Werner Horvath:

Für eine bessere Zukunft - Bilder zur NS-Vergangenheitsaufarbeitung


Werner Horvath: "Folgt dem Führer!" (links) und "Betrogene Jugend" (rechts). Beide Öl auf Leinwand, 50 x 40 cm, 1995.

Der Fanatismus eines Einzelnen hat die Welt verändert, weil zu viele - manche von ihnen obwohl sie eigentlich sehen hätten können - dem blinden Führer folgten (links). Betrogen wurde vor allem die Jugend - um ihre besten Jahre, um ihre freien Gedanken und letztlich oft auch noch um ihr Leben (rechts).

Werner Horvath: "Der Fanatiker" (links) und "Solingen" (rechts). Beide Öl auf Leinwand, 50 x 40 cm, 1993.

Wie gefährlich das Mittel der Volksverhetzung durch Fanatismus ist, soll das linke Bild ausdrücken (die Folgen sind allgemein bekannt). Dass die Ausläufer der Bewegung aber auch noch in der Gegenwart zu Gewalt, Terror, Tod und Leid führen würden, ist vielen erst nach den Ereignissen von Solingen bewusst geworden (rechts).

Werner Horvath: "Monster-Pflanzen: SS-Arzt Josef Mengele". Öl auf Leinwand, 50 x 50 cm, 2004.

Dieses Bild wird heuer offizielles Plakat der jährlichen "Holocaust Memorial Lecture" der "Washington University School of Medicine" in St.Louis, Missouri, sein. Diese Veranstaltung wurde vor 25 Jahren initiiert, um die akademische medizinische Gemeinschaft daran zu erinnern, welche Rolle auch Ärzte in den Ereignissen von 1933 bis 1945 spielten, wodurch die Vernichtung von Behinderten, Roma und Juden in Europa ermöglicht wurde.    

Werner Horvath: "Anne Frank". Öl auf Leinwand, 70 x 50 cm, 2007.

Nach dem Täter ein Bild eines Opfers des Nationalsozialismus: Anne Frank. Das Mädchen wird ganz aus Blumen geformt, doch die Monster langen schon nach ihr. Im eigenen Land die Symbole des Nationalsozialismus - und die ersehnte Freiheit liegt unerreichbar auf der anderen Seite des Ozeans. Im Tagebuch zeichnet sich die schreckliche Zukunft des kleinen Mädchens ab. Ein berührendes Bild, das den ganzen Wahnsinn dieser Zeit aufzeigt.

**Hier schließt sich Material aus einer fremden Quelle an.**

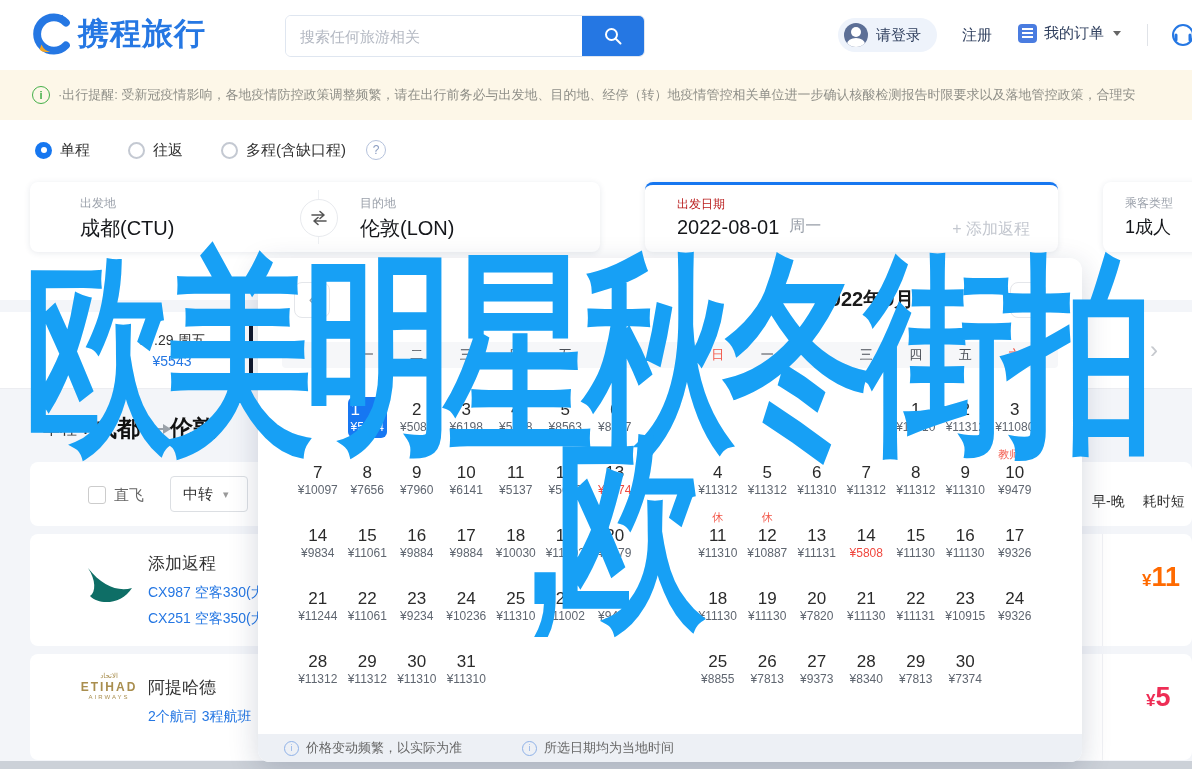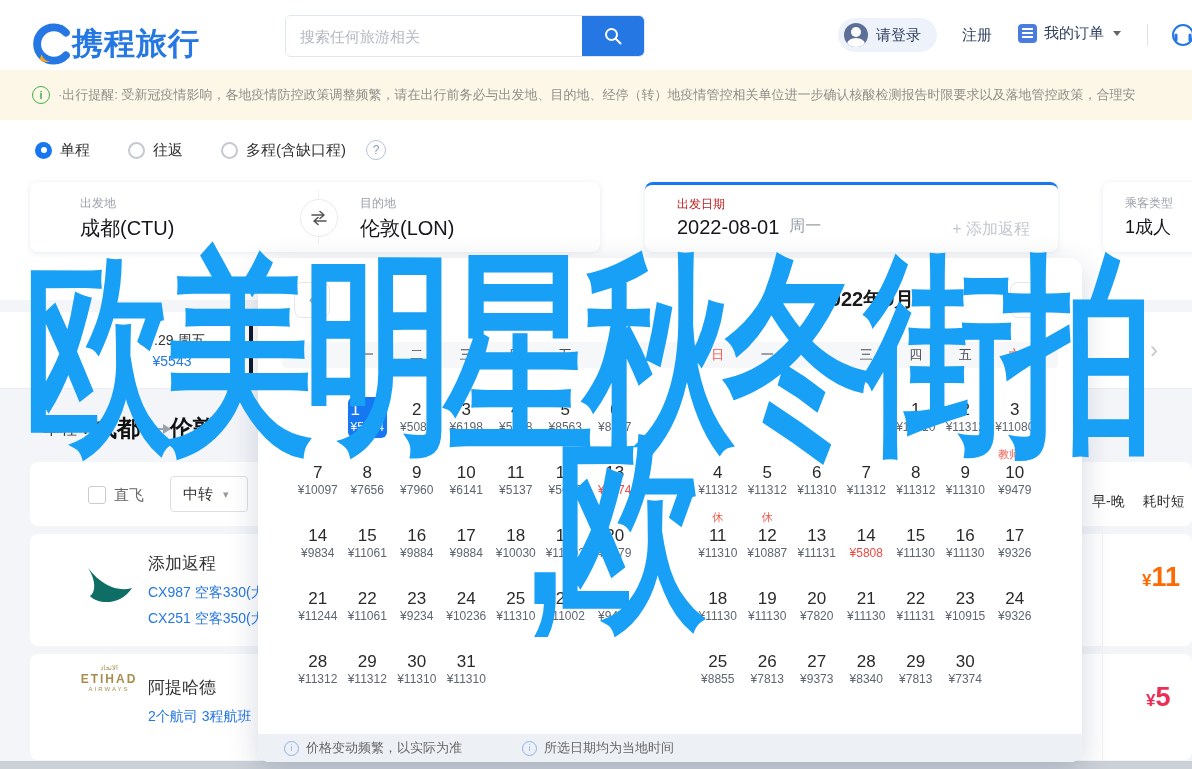--- a/index.html
+++ b/index.html
@@ -9,7 +9,7 @@
   }
   
   .header{position:absolute;left:0;top:0;width:1192px;height:70px;background:#fff;}
-  .logo{position:absolute;left:30px;top:23px;display:flex;align-items:center;gap:0;}
+  .logo{position:absolute;left:30px;top:13px;display:flex;align-items:center;gap:6px;}
   .logo-text{font-size:31px;font-weight:bold;color:#2577e3;letter-spacing:1px;}
   .searchbox{position:absolute;left:285px;top:15px;width:358px;height:40px;border:1px solid #dfe6f0;border-radius:6px;display:flex;overflow:hidden;background:#fff;}
   .search-input{flex:1;border:none;outline:none;padding:0 14px;font-size:15px;color:#333;font-family:inherit;}

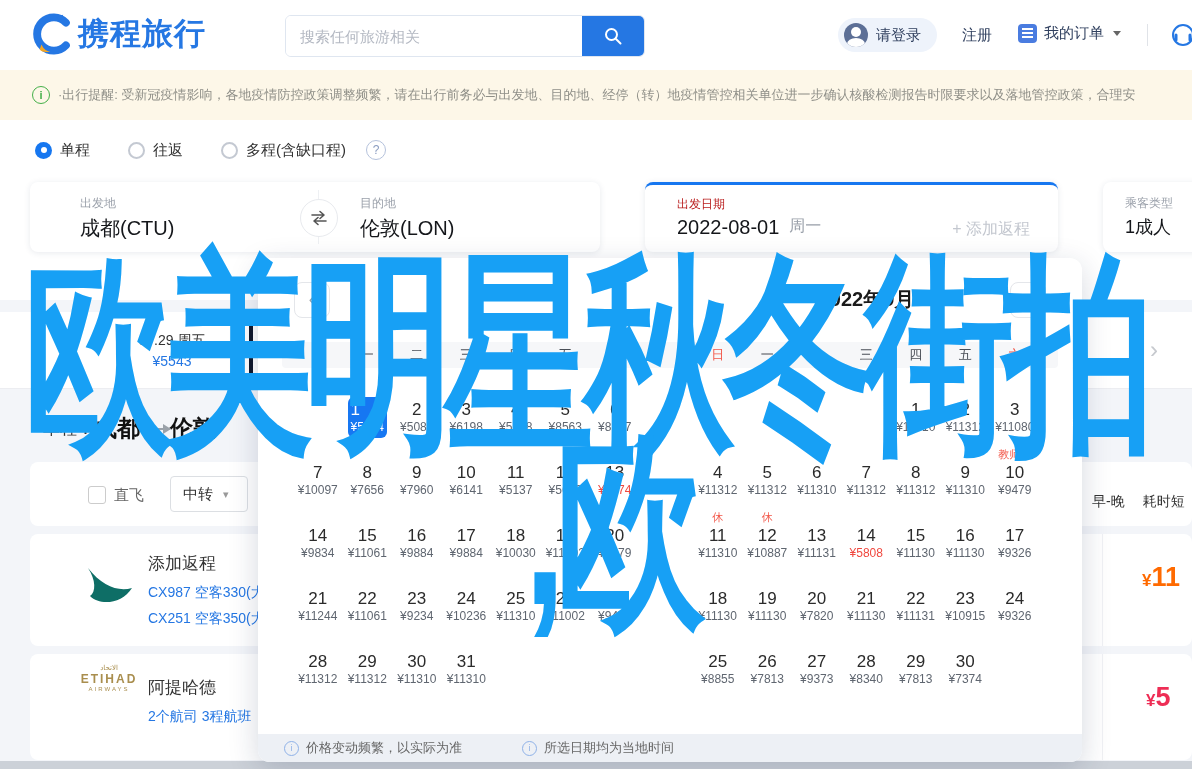--- a/index.html
+++ b/index.html
@@ -85,7 +85,7 @@
   .bp2{left:1146px;top:382px;color:#ee2d55;}
   .bottom-strip{position:absolute;left:0;top:461px;width:1192px;height:8px;background:#ccd1d8;}
   .cathay-logo{position:absolute;left:50px;top:24px;}
-  .etihad-logo{position:absolute;left:48px;top:10px;width:62px;text-align:center;color:#a98e4e;}
+  .etihad-logo{position:absolute;left:48px;top:18px;width:62px;text-align:center;color:#a98e4e;}
   .etihad-logo .ar{font-size:7px;letter-spacing:1px;}
   .etihad-logo .main{font-size:12px;font-weight:bold;letter-spacing:2px;}
   .etihad-logo .sub{font-size:6px;letter-spacing:2px;}

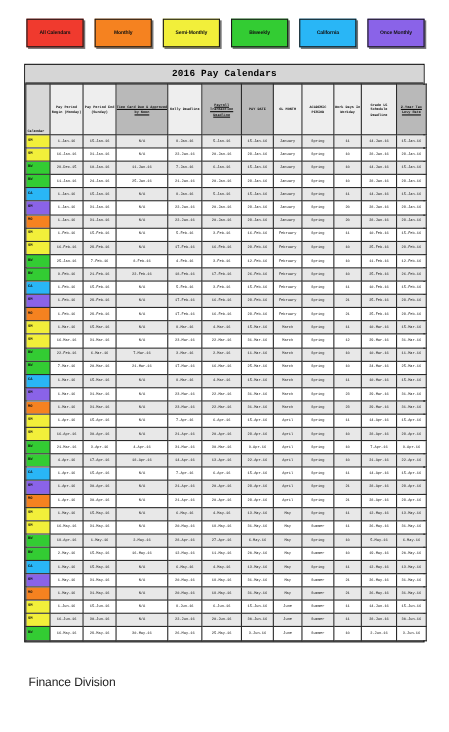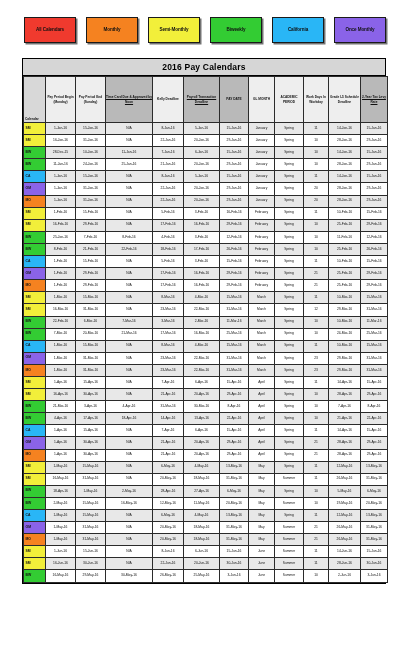--- a/index.html
+++ b/index.html
@@ -50,6 +50,7 @@
     width: 364px;
     border: 1.2px solid #000000;
     background: #ffffff;
+    font-family: Liberation Mono, monospace;
   }
   .sheet-title {
     height: 17px;

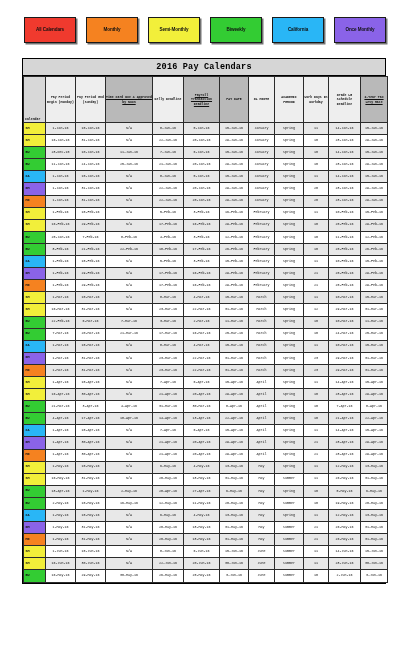--- a/index.html
+++ b/index.html
@@ -742,6 +742,7 @@
   </div>
 
   <div class="footer">
+    <div class="cmu-sub">Finance Division</div>
   </div>
 
 </div>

Dr. Batya Brutin, Director of the Shoah Studies Program at Beit Berl Academic College in Israel, über dieses Bild: "Werner Horvath uses the famous photograph of Anne Frank reading a book as a symbol of the tight relationship between Anne and her diary. In his painting Anne's image emerges from a colorful surrealistic landscape while the book describes black and white bold, naked and emaciated children's figures. As a result, Anne Frank becomes the symbol for all the innocent children murdered in the Holocaust."

Im Jahr 2009 wird Linz in Österreich zur Kulturhauptstadt Europas. Die Stadt - einst Patenstadt des Führers - hat eine bewegte Geschichte hinter sich, welche ebenfalls einer intensiven Aufarbeitung bedarf. Das Bild "Linz - Kulturhauptstadt Europas 2009", Öl auf Leinwand, 2 x 2m groß, ist ein solcher Versuch. Es ist sozusagen in mehreren Schichten aufgebaut: zunächst einer oberen (rosigen), welche das heutige gängige Linz-Bild repräsentiert, mit Hauptplatz und Dreifaltigkeitssäule, sowie mit Pöstlingberg inklusive Zwerg und Froschkönig. Aber da sind auch noch die anderen Schichten, die der Geschichte, die des Unterbewussten und oft Verdrängten - und auf diesen erkennt man, wie "der Führer" in der "Jugendstadt" willkommen geheißen wurde, wie er sich selbst darstellte und was die Folgen davon waren: der Brand der Synagoge etwa, die reaktionären architektonischen bzw. bildnerischen Vorstellungen bis hin zu den uns allen bekannten schrecklichen Folgen des Krieges.
Das Bild mit Erklärungen als HTML-File.

Das Bild "Die dunkle Seite des Wagner-Jauregg" gehört eigentlich auch diesem Themenkreis der Vergangenheitsbewältigung an. Gleichwohl wäre es unfair, das Bild Jaureggs neben Hitler und Mengele darzustellen, obwohl auch das Gedankengut des Nobelpreisträgers einer Aufarbeitung bedarf.